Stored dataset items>
════

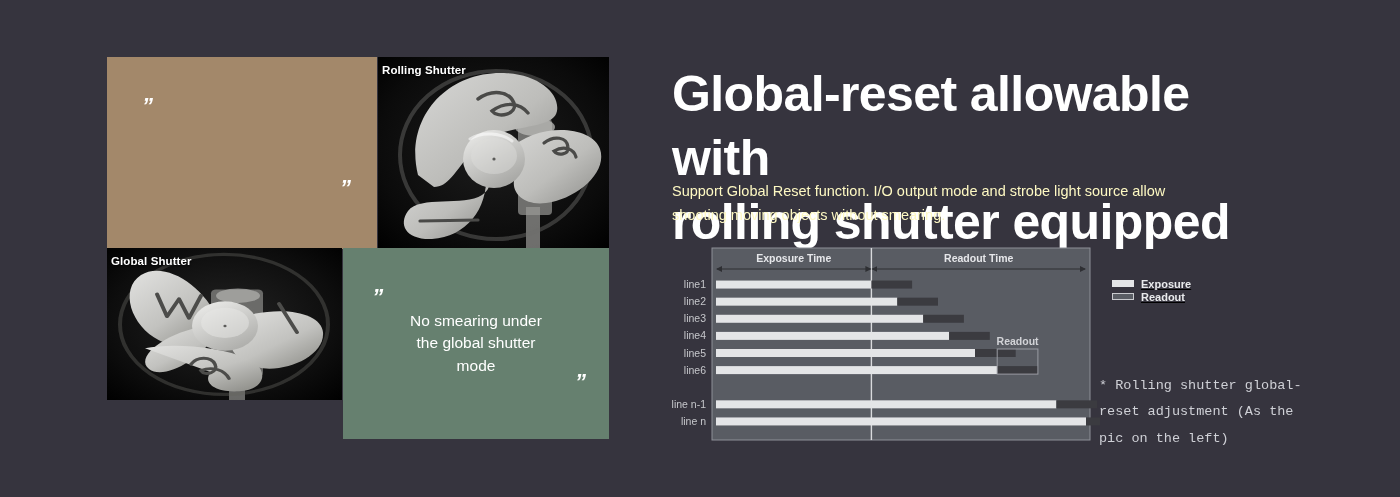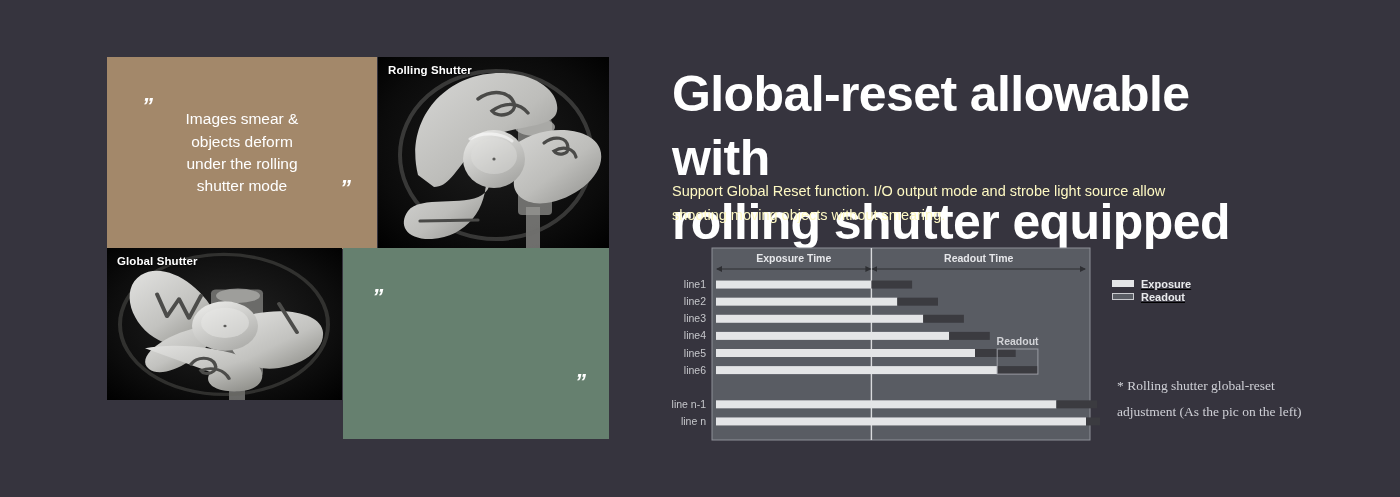--- a/index.html
+++ b/index.html
@@ -52,7 +52,7 @@
   .photo { width: 100%; height: 100%; position: relative; background: #000; }
   .photo svg { display: block; width: 100%; height: 100%; }
   .photo-label {
-    position: absolute; left: 10px; top: 7px;
+    position: absolute; left: 4px; top: 7px;
     color: #ffffff; font-size: 11.5px; font-weight: bold;
     letter-spacing: .1px;
     text-shadow: 0 1px 2px rgba(0,0,0,.9);

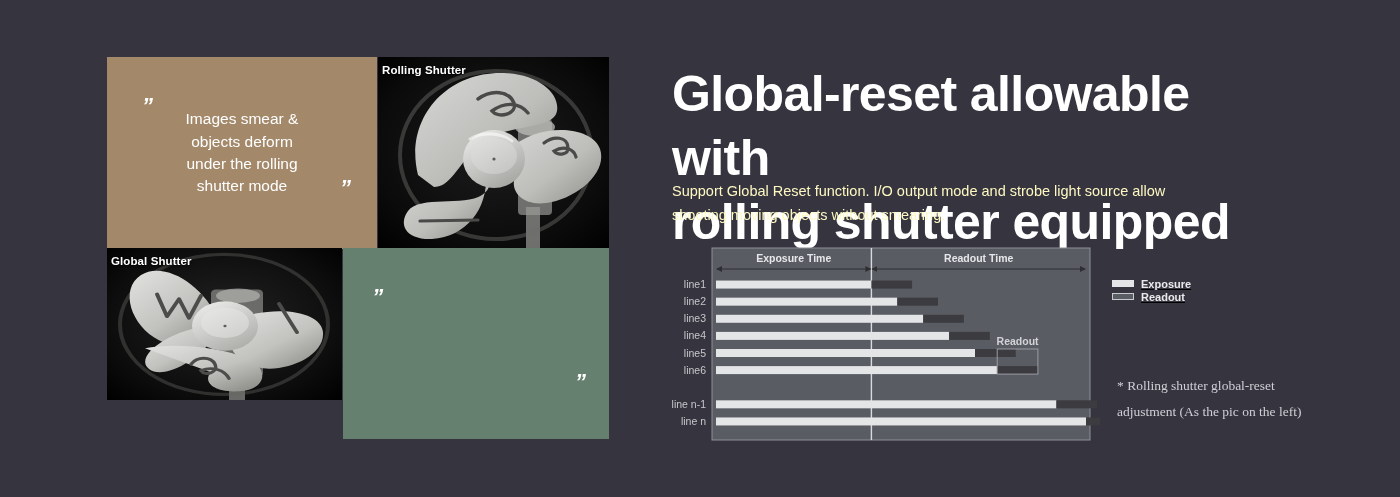--- a/index.html
+++ b/index.html
@@ -107,10 +107,6 @@
     <div class="cell cell-tl">
       <div class="quote-panel" style="background:#a3886a;">
         <span class="qmark qm-open">”</span>
-        <div class="quote-text">Images smear &amp;
-objects deform
-under the rolling
-shutter mode</div>
         <span class="qmark qm-close">”</span>
       </div>
     </div>

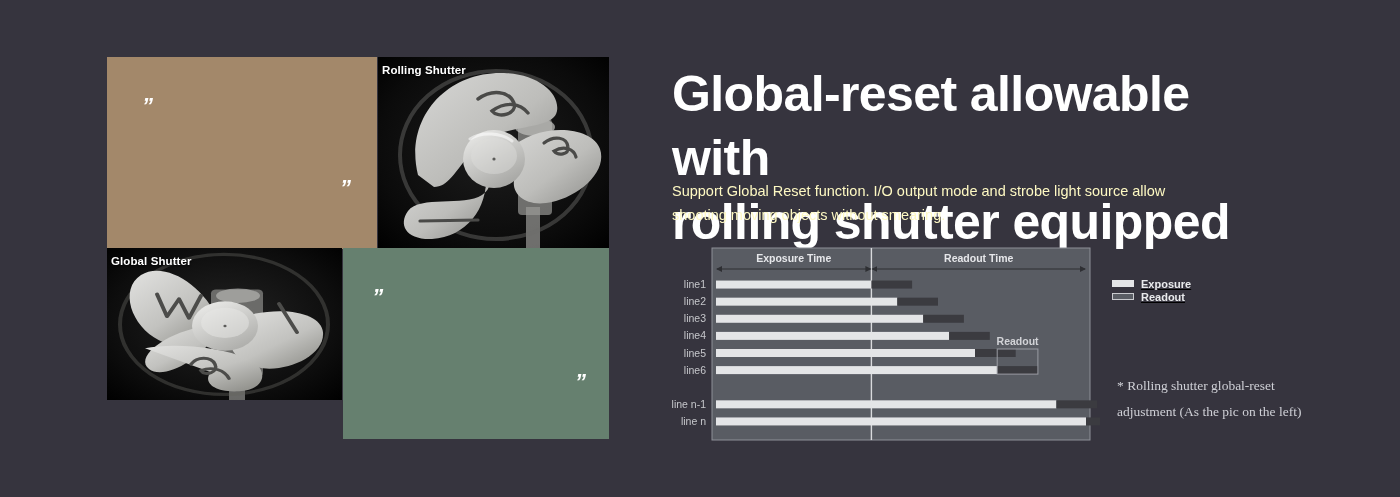--- a/index.html
+++ b/index.html
@@ -202,6 +202,9 @@
     <div class="cell cell-br">
       <div class="quote-panel" style="background:#66806f;">
         <span class="qmark qm-open">”</span>
+        <div class="quote-text">No smearing under
+the global shutter
+mode</div>
         <span class="qmark qm-close">”</span>
       </div>
     </div>

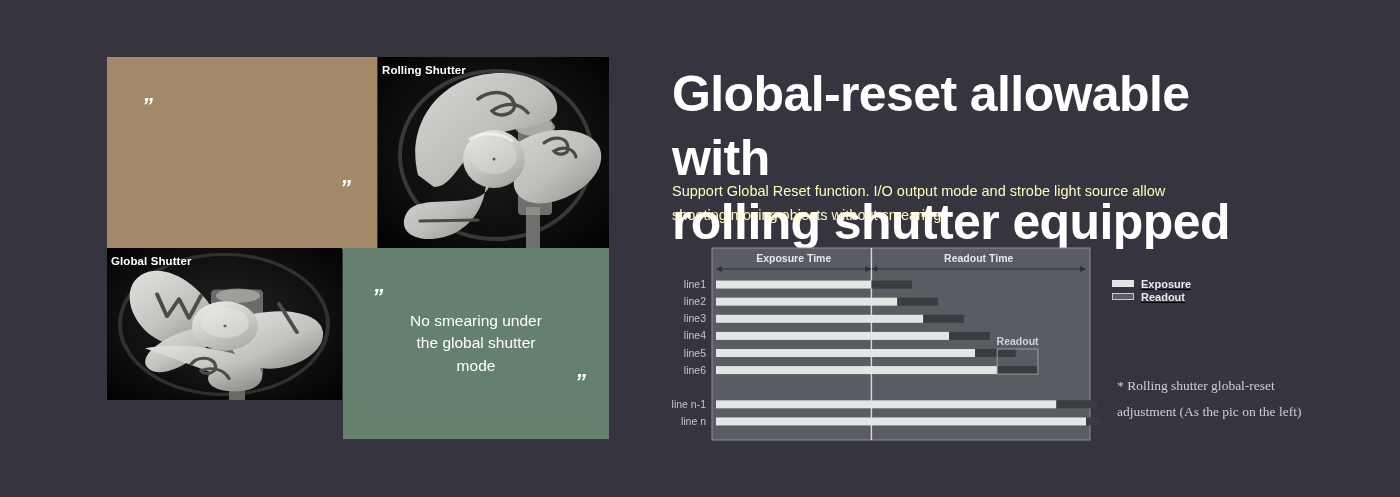--- a/index.html
+++ b/index.html
@@ -93,8 +93,7 @@
   .footnote {
     position: absolute; left: 1099px; top: 373px; width: 215px;
     color: #cfd0d6; font-size: 13.5px; line-height: 1.95;
-    font-family: Liberation Serif, serif;
-    margin-left: 18px;
+    font-family: Liberation Mono, monospace;
   }
 </style>
 </head>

════

Write out each line exactly, from the one containing "-shutter mode</div>" through the end of the entries, and skip the pictures.

Task result>
-shutter mode</div>
         <span class="qmark qm-close">”</span>
       </div>
     </div>

--- a/index.html
+++ b/index.html
@@ -202,6 +202,9 @@
     <div class="cell cell-br">
       <div class="quote-panel" style="background:#66806f;">
         <span class="qmark qm-open">”</span>
+        <div class="quote-text">No smearing under
+the global shutter
+mode</div>
         <span class="qmark qm-close">”</span>
       </div>
     </div>

--- a/index.html
+++ b/index.html
@@ -93,8 +93,7 @@
   .footnote {
     position: absolute; left: 1099px; top: 373px; width: 215px;
     color: #cfd0d6; font-size: 13.5px; line-height: 1.95;
-    font-family: Liberation Serif, serif;
-    margin-left: 18px;
+    font-family: Liberation Mono, monospace;
   }
 </style>
 </head>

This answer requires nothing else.